Daí não resulta que a incerteza, a total precariedade e a fragilidade perante as suscetibilidades da conjuntura económica e as prepotências hierárquicas devam moldar uma vivência desejável nas relações pessoais e profissionais.
Entre a praça da jorna da compra da força de trabalho próxima da servidão e a carreira garantida com promoções por antiguidade até à reforma, há um mundo por construir na defesa da dignidade do trabalho com direitos.
Entre as marcas da selvajaria social dos quatro anos do PREC de direita, que lançou as sementes dos, até há semanas, impensáveis tempos políticos que estamos a viver, conta-se o desprezo pela dimensão social do trabalho, do qual se passou a falar como custo de contexto, ou das reestruturações que substituíram os despedimentos.
Passos não mediu a catastrófica dimensão do seu lamento de não ter conseguido levar a desvalorização interna ao ponto de baixar o salário mínimo, ao contrário da Irlanda, que o reduziu para cerca de 1400 euros.
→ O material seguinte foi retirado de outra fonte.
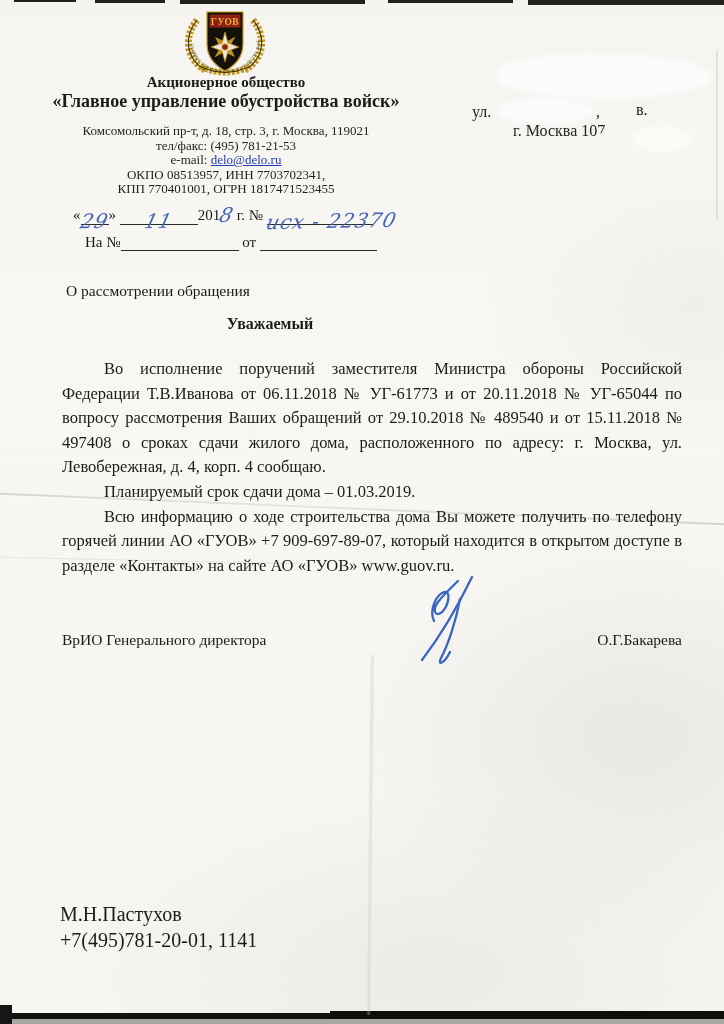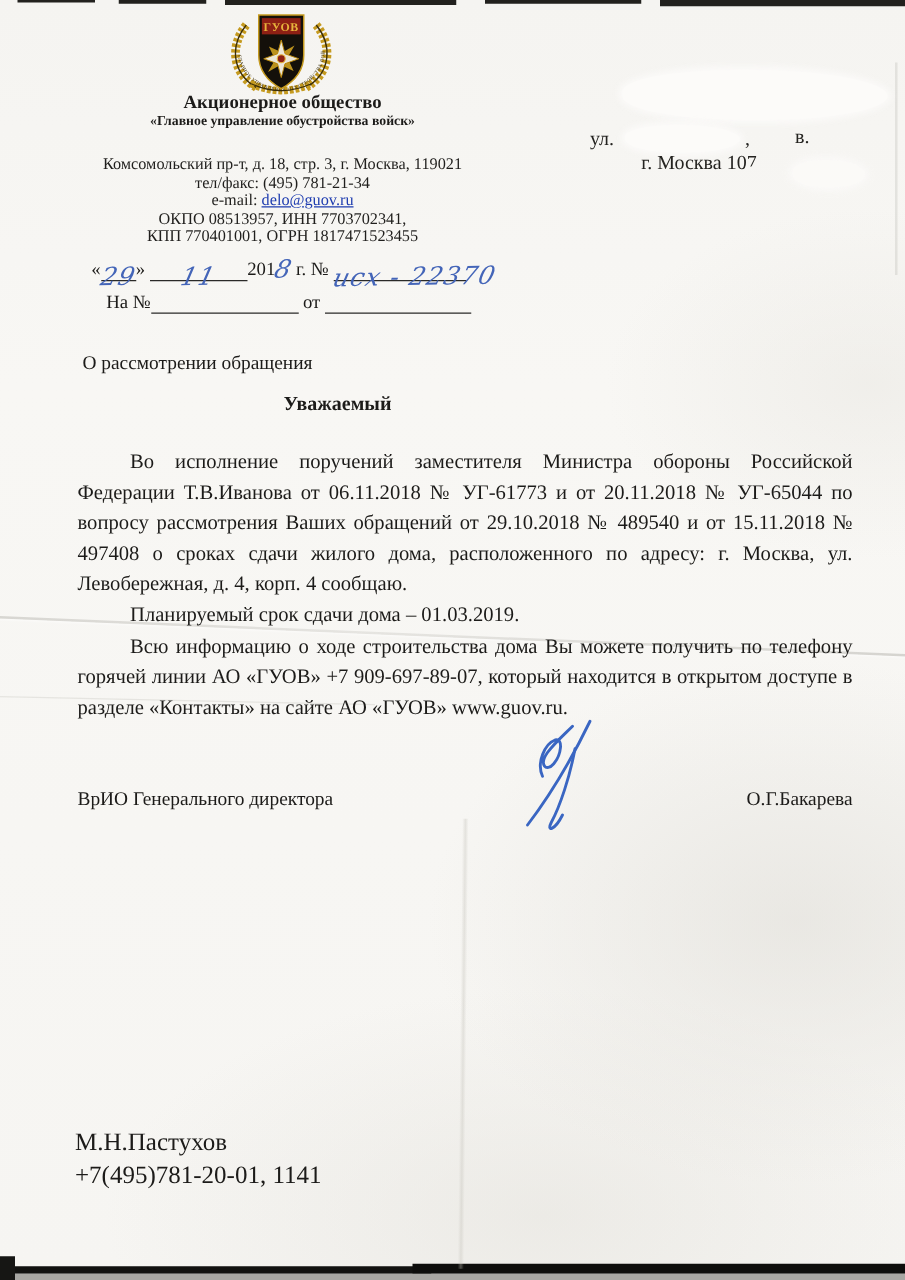"«Главное управление обустройства войск»" .org-name { font-size: 11px -> 18px }
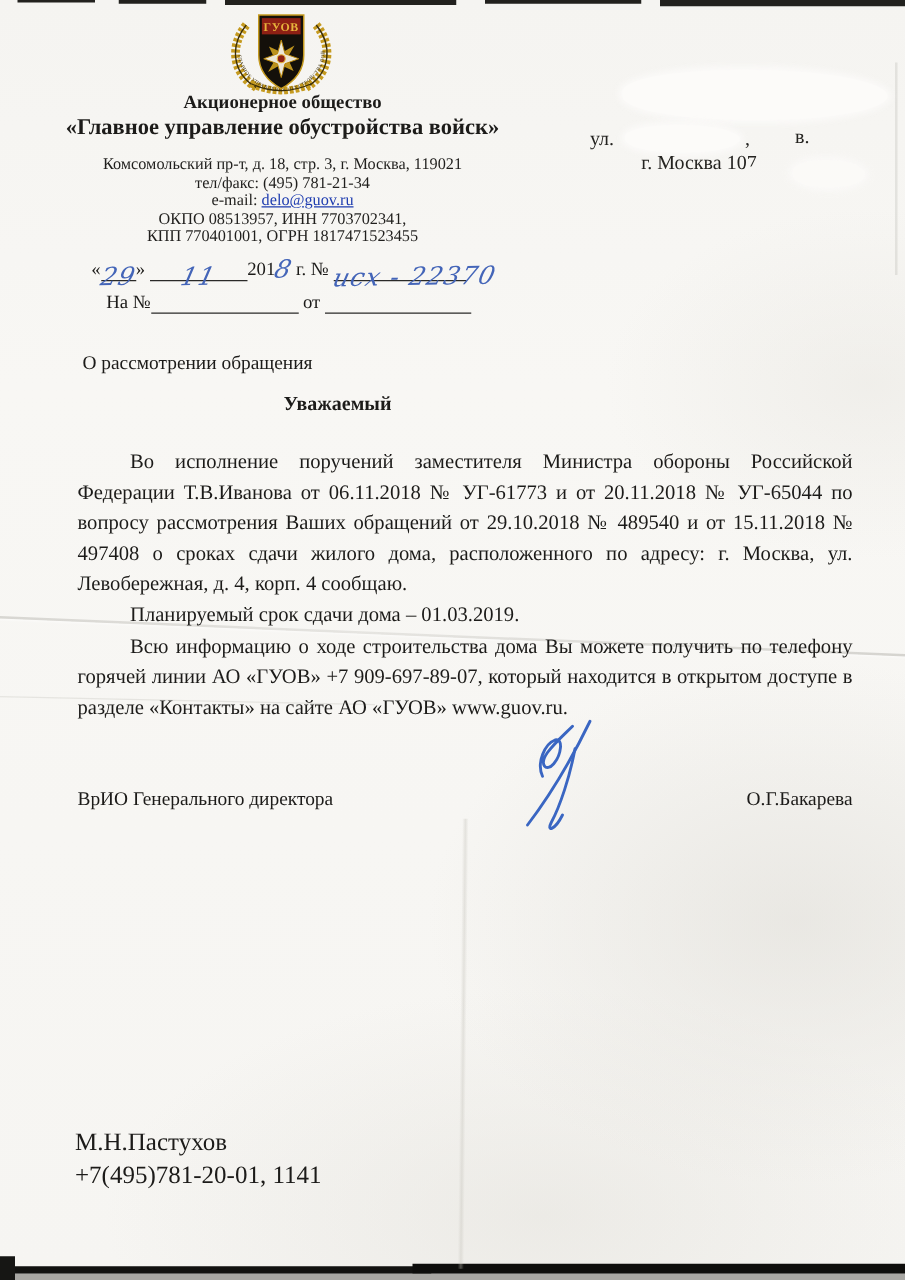"тел/факс: (495) 781-21-34" div { text: 781-21-34 -> 781-21-53 }
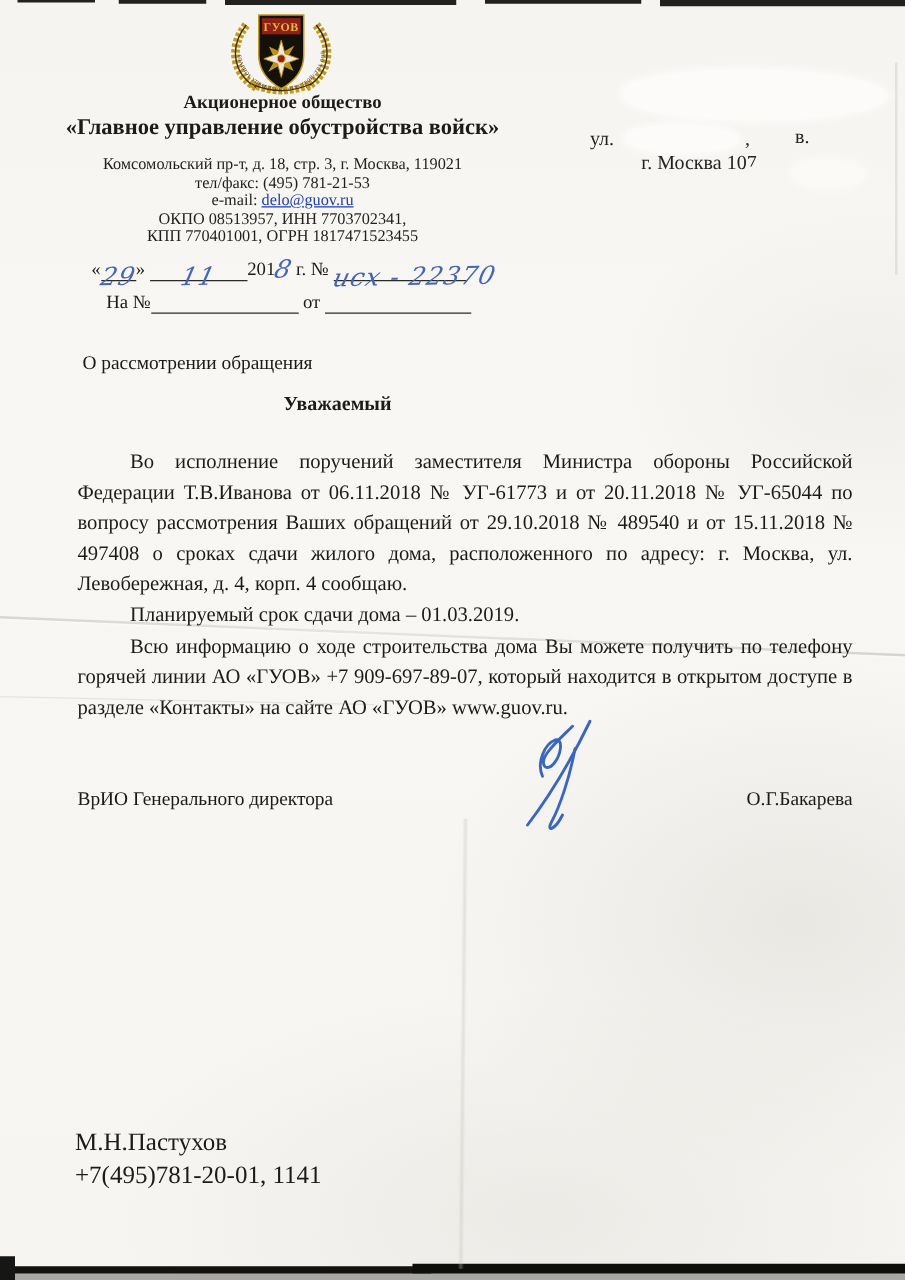"delo@guov.ru" span.email-link { text: delo@guov.ru -> delo@delo.ru }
Mas conseguiu que o trabalho precário se tornasse a regra até aos 35 anos, que o despedimento chegasse a setores como a banca ou a administração pública e que o salário mínimo deixasse de ser uma mera referência estatística passando a ser a remuneração de cerca de 20% dos trabalhadores.
Se acrescermos a tudo isto a banalização da emigração a níveis desconhecidos desde os tempos da guerra colonial, temos o caldo de cultura que fez sucumbir o arco da governação e emergir uma inesperada convergência para a mudança e um insólito diálogo plural das esquerdas.
Levaremos anos a sarar as feridas de quatro anos de conflito e importa construir compromissos políticos e sociais para os novos tempos. A retoma da confiança e a redescoberta da centralidade da concertação social são os principais desafios da alternativa de Governo com apoio parlamentar maioritário que cabe a António Costa apresentar a Cavaco Silva.
Até lá, Passos e Portas irão experimentar as agruras do trabalho precário e sem perspetivas de futuro.